Intervention de Didier Charlanne

Réunion du 8 octobre 2014 à 18h00
Mission d'évaluation et de contrôle des lois de financement de la sécurité sociale

Didier Charlanne, directeur de l'ANESM :

Je me propose de rappeler les missions de l'Agence et le calendrier particulier dans lequel nous nous inscrivons.

Les deux principales missions de l'Agence, prévues par le législateur, sont directement corrélées aux obligations faites aux établissements et aux services sociaux et médico-sociaux.

Première obligation : mettre en oeuvre une évaluation interne de la qualité des prestations qu'ils délivrent, dont ils rendent compte tous les cinq ans, par un rapport qu'ils remettent à l'autorité qui les a autorisés. Ces évaluations internes sont faites au regard des recommandations de pratiques professionnelles produites par l'Agence. C'est là sa première mission : fournir des recommandations de pratiques professionnelles qui sont utilisées par les établissements pour évaluer la qualité des prestations qu'ils délivrent.

Deuxième obligation faite aux établissements et aux services : depuis 2002, la durée d'autorisation est généralement de quinze ans, en dehors de services particuliers comme les services « agréés qualité » qui ont une autorisation de cinq ans. Au bout de cette période, ils sont tenus de faire procéder à deux évaluations externes – qui apportent le regard d'un tiers sur leur système d'évaluation interne. Ces tiers sont des organismes, des opérateurs privés qui sont habilités par l'Agence. C'est là sa deuxième mission.

Je tiens tout de suite à préciser que l'habilitation est une autorisation d'exercice. Cela signifie que l'Agence exerce un double métier, à la fois de production de recommandations de pratiques professionnelles, mais aussi de régulation d'un secteur qui a été confié à des opérateurs privés.
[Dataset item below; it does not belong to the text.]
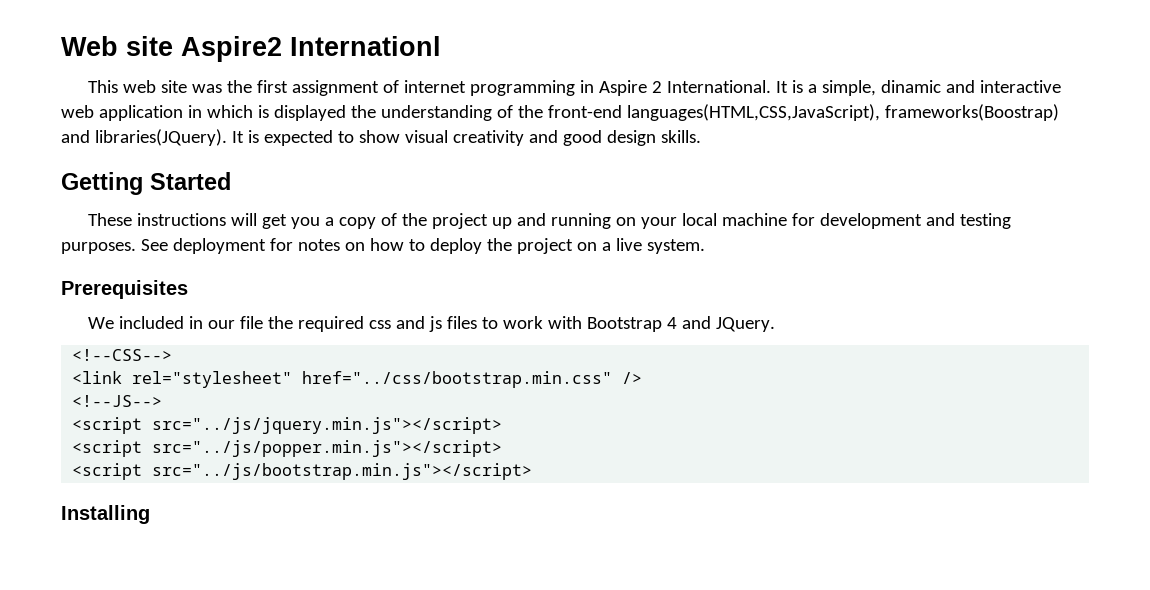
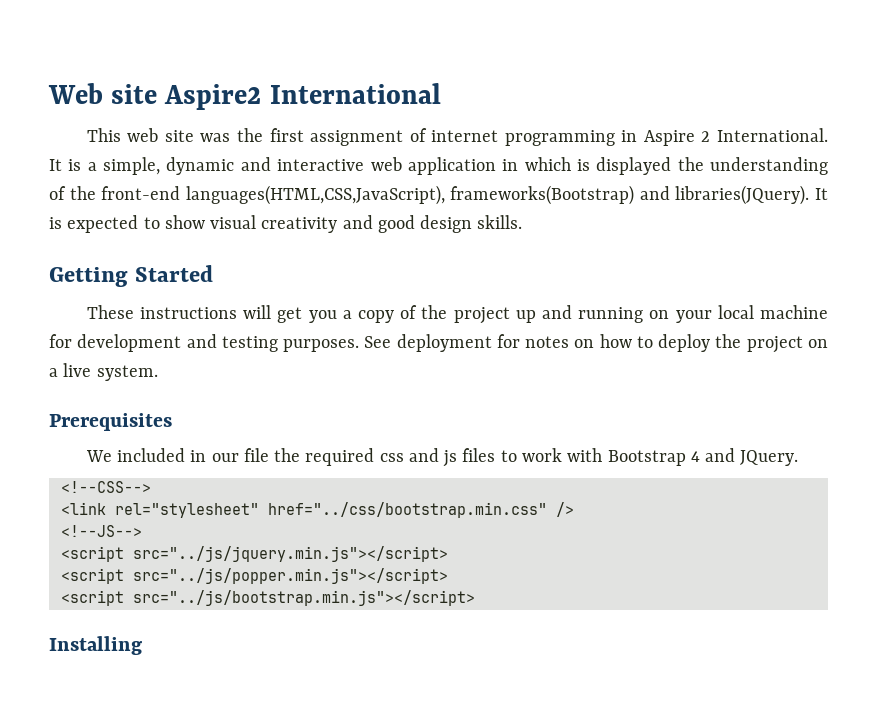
[290,36,441,56] Internationl -> [269,83,441,104] International
[880,80,941,93] dinamic -> [166,157,235,175] dynamic
[884,104,1059,121] frameworks(Boostrap) -> [450,185,635,205] frameworks(Bootstrap)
Ainsi, si elle donne une autorisation d'exercice, elle peut aussi suspendre ou retirer l'autorisation d'exercer l'évaluation externe. J'ai d'ailleurs moi-même habilité aujourd'hui plus de 1 200 organismes pour couvrir l'ensemble des besoins du territoire, et retiré plus de 120 habilitations suite à des manquements. Les obligations faites à ces opérateurs privés sont fixées par voie réglementaire : en termes de diligences à opérer, c'est l'annexe 3-10 du code de l'action sociale et des familles (CASF) ; et en termes de déontologie et d'indépendance, c'est la combinaison des articles D. 312-199 à D. 312-206 du CASF qui leur interdit, par exemple, d'avoir un intérêt dans l'établissement dont ils ont la charge d'évaluer la qualité des prestations.

Par ailleurs, si nous sommes dans un calendrier tout à fait particulier, c'est parce que les deux tiers des autorisations de fonctionnement des établissements doivent être renouvelées en 2017. La procédure de renouvellement des autorisations s'opère soit par tacite reconduction, au vu – et exclusivement au vu – des résultats de l'évaluation externe (article L. 313-1 du CASF), soit par reconduction expresse. Dans cette dernière configuration, l'autorité émet une injonction de produire un dossier de demande de renouvellement à un établissement ; celui-ci doit alors produire un rapport d'évaluation externe et l'autorité rentrera ensuite dans un processus d'examen du dossier de demande.

Les chiffres ne sont pas encore rendus publics, mais je peux vous annoncer que plus de 16 000 établissements et services auraient d'ores et déjà engagé ou réalisé l'évaluation externe – ce sont les données de rapports d'activité arrêtées au 30 septembre dernier – sur une cible qui s'élève à un peu plus de 24 000 établissements et services.